◆ **What you are asked to do**:
Could you copy every line of the data that contains "元标准支付水质检测费用"?

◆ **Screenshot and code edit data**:
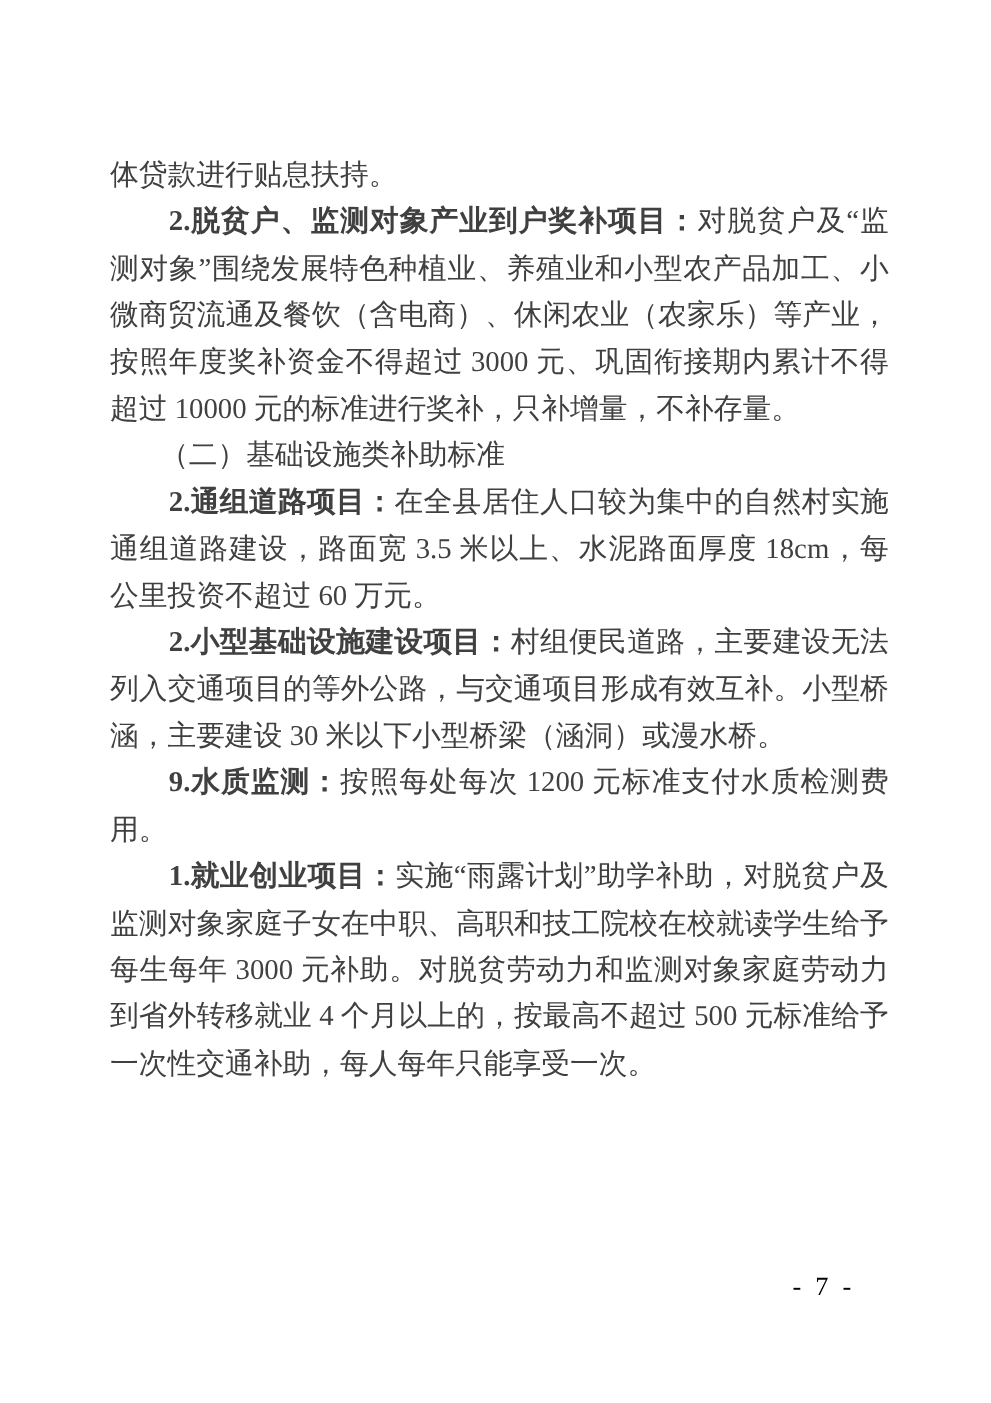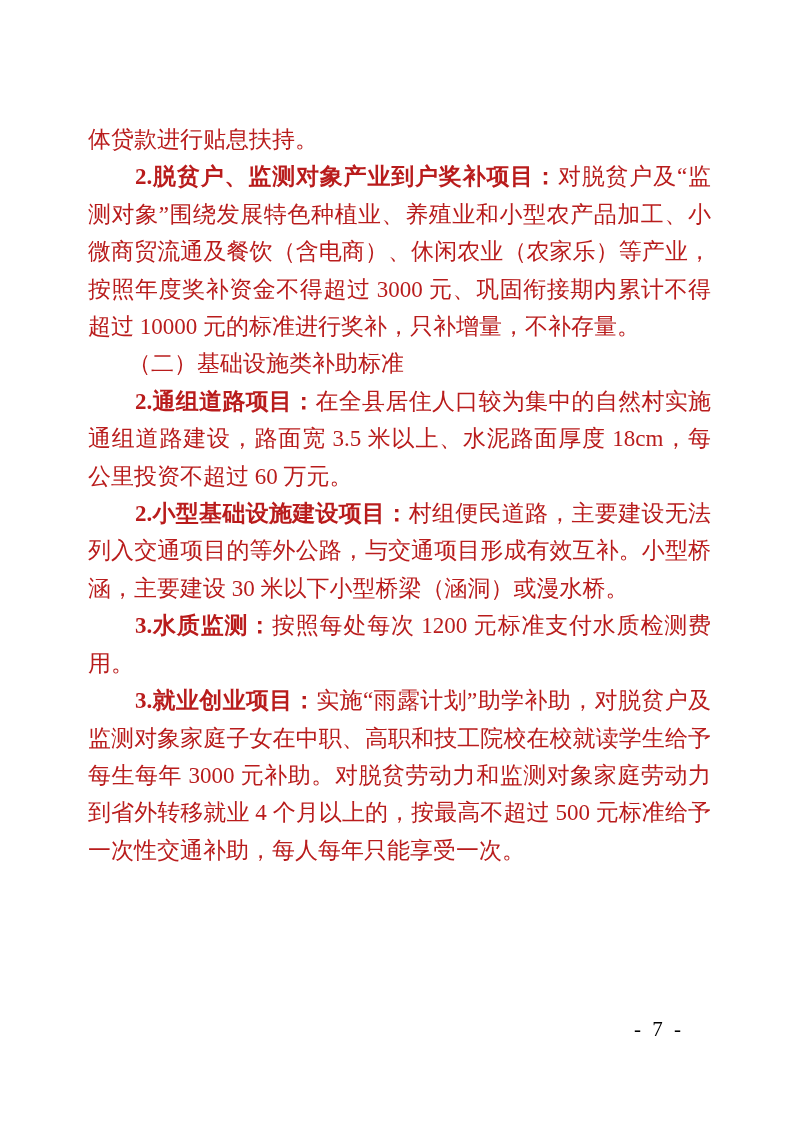--- a/index.html
+++ b/index.html
@@ -12,21 +12,21 @@
     width: 793px;
     height: 1122px;
     background: #ffffff;
     overflow: hidden;
   }
   .content {
     position: absolute;
     left: 88px;
     top: 121px;
     width: 623px;
-    color: #b91c1c;
+    color: #404040;
     font-family: "Liberation Serif", "DejaVu Serif", serif;
     font-size: 23px;
     line-height: 37.4px;
     text-align: justify;
     text-justify: inter-ideograph;
   }
   .para {
     margin: 0;
     padding: 0;
     text-indent: 47px;
@@ -63,22 +63,22 @@
     <p class="para no-indent"><span>体贷款进行贴息扶持。</span></p>
 
     <p class="para"><span class="head">2.脱贫户、监测对象产业到户奖补项目：</span><span>对脱贫户及“监测对象”围绕发展特色种植业、养殖业和小型农产品加工、小微商贸流通及餐饮（含电商）、休闲农业（农家乐）等产业，按照年度奖补资金不得超过 3000 元、巩固衔接期内累计不得超过 10000 元的标准进行奖补，只补增量，不补存量。</span></p>
 
     <p class="para section-heading"><span>（二）基础设施类补助标准</span></p>
 
     <p class="para"><span class="head">2.通组道路项目：</span><span>在全县居住人口较为集中的自然村实施通组道路建设，路面宽 3.5 米以上、水泥路面厚度 18cm，每公里投资不超过 60 万元。</span></p>
 
     <p class="para"><span class="head">2.小型基础设施建设项目：</span><span>村组便民道路，主要建设无法列入交通项目的等外公路，与交通项目形成有效互补。小型桥涵，主要建设 30 米以下小型桥梁（涵洞）或漫水桥。</span></p>
 
-    <p class="para"><span class="head">3.水质监测：</span><span>按照每处每次 1200 元标准支付水质检测费用。</span></p>
+    <p class="para"><span class="head">9.水质监测：</span><span>按照每处每次 1200 元标准支付水质检测费用。</span></p>
 
 
-    <p class="para"><span class="head">3.就业创业项目：</span><span>实施“雨露计划”助学补助，对脱贫户及监测对象家庭子女在中职、高职和技工院校在校就读学生给予每生每年 3000 元补助。对脱贫劳动力和监测对象家庭劳动力到省外转移就业 4 个月以上的，按最高不超过 500 元标准给予一次性交通补助，每人每年只能享受一次。</span></p>
+    <p class="para"><span class="head">1.就业创业项目：</span><span>实施“雨露计划”助学补助，对脱贫户及监测对象家庭子女在中职、高职和技工院校在校就读学生给予每生每年 3000 元补助。对脱贫劳动力和监测对象家庭劳动力到省外转移就业 4 个月以上的，按最高不超过 500 元标准给予一次性交通补助，每人每年只能享受一次。</span></p>
 
 
   </div>
 
   <div class="footer-page-num">- 7 -</div>
 </div>
 
 </body></html>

◆ **Response to the task**:
-    <p class="para"><span class="head">3.水质监测：</span><span>按照每处每次 1200 元标准支付水质检测费用。</span></p>
+    <p class="para"><span class="head">9.水质监测：</span><span>按照每处每次 1200 元标准支付水质检测费用。</span></p>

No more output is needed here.